(DATA FOR THIS EXERCISE Opens)

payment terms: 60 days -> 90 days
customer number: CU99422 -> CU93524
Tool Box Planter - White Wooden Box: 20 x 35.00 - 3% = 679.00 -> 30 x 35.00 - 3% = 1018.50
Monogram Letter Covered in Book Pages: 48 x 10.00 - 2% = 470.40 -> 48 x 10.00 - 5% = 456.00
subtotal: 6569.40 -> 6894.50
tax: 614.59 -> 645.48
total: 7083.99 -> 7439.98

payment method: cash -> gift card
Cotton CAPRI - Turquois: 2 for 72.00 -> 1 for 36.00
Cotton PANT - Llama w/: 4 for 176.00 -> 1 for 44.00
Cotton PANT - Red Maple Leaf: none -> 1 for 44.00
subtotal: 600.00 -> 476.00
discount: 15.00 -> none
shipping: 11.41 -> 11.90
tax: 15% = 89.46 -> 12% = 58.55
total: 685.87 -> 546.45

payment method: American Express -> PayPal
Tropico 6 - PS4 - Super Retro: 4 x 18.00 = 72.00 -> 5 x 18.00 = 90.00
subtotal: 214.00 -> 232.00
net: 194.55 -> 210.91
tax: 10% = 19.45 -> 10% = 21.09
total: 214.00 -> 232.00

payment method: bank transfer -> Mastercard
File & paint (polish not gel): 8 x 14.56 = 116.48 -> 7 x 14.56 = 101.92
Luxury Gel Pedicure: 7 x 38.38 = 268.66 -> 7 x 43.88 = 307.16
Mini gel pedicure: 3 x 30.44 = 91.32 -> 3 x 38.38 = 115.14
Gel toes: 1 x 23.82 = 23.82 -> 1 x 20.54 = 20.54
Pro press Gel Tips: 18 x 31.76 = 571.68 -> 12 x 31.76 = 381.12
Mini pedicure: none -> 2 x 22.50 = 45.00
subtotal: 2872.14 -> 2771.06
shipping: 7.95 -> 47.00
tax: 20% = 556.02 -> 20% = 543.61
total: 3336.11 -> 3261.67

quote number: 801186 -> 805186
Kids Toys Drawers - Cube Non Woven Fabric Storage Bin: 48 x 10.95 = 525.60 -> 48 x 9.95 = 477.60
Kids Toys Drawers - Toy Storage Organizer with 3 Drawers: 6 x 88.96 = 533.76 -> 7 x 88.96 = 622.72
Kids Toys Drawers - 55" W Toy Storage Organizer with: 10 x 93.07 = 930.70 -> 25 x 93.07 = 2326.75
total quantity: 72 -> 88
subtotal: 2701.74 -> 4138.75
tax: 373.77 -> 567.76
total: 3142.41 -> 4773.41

(DATA FOR THIS EXERCISE Closes)

All entries are to be repeated exactly and completely.

_THE ANSWER_.
payment terms: 60 days -> 90 days
customer number: CU99422 -> CU93524
Tool Box Planter - White Wooden Box: 20 x 35.00 - 3% = 679.00 -> 30 x 35.00 - 3% = 1018.50
Monogram Letter Covered in Book Pages: 48 x 10.00 - 2% = 470.40 -> 48 x 10.00 - 5% = 456.00
subtotal: 6569.40 -> 6894.50
tax: 614.59 -> 645.48
total: 7083.99 -> 7439.98

payment method: cash -> gift card
Cotton CAPRI - Turquois: 2 for 72.00 -> 1 for 36.00
Cotton PANT - Llama w/: 4 for 176.00 -> 1 for 44.00
Cotton PANT - Red Maple Leaf: none -> 1 for 44.00
subtotal: 600.00 -> 476.00
discount: 15.00 -> none
shipping: 11.41 -> 11.90
tax: 15% = 89.46 -> 12% = 58.55
total: 685.87 -> 546.45

payment method: American Express -> PayPal
Tropico 6 - PS4 - Super Retro: 4 x 18.00 = 72.00 -> 5 x 18.00 = 90.00
subtotal: 214.00 -> 232.00
net: 194.55 -> 210.91
tax: 10% = 19.45 -> 10% = 21.09
total: 214.00 -> 232.00

payment method: bank transfer -> Mastercard
File & paint (polish not gel): 8 x 14.56 = 116.48 -> 7 x 14.56 = 101.92
Luxury Gel Pedicure: 7 x 38.38 = 268.66 -> 7 x 43.88 = 307.16
Mini gel pedicure: 3 x 30.44 = 91.32 -> 3 x 38.38 = 115.14
Gel toes: 1 x 23.82 = 23.82 -> 1 x 20.54 = 20.54
Pro press Gel Tips: 18 x 31.76 = 571.68 -> 12 x 31.76 = 381.12
Mini pedicure: none -> 2 x 22.50 = 45.00
subtotal: 2872.14 -> 2771.06
shipping: 7.95 -> 47.00
tax: 20% = 556.02 -> 20% = 543.61
total: 3336.11 -> 3261.67

quote number: 801186 -> 805186
Kids Toys Drawers - Cube Non Woven Fabric Storage Bin: 48 x 10.95 = 525.60 -> 48 x 9.95 = 477.60
Kids Toys Drawers - Toy Storage Organizer with 3 Drawers: 6 x 88.96 = 533.76 -> 7 x 88.96 = 622.72
Kids Toys Drawers - 55" W Toy Storage Organizer with: 10 x 93.07 = 930.70 -> 25 x 93.07 = 2326.75
total quantity: 72 -> 88
subtotal: 2701.74 -> 4138.75
tax: 373.77 -> 567.76
total: 3142.41 -> 4773.41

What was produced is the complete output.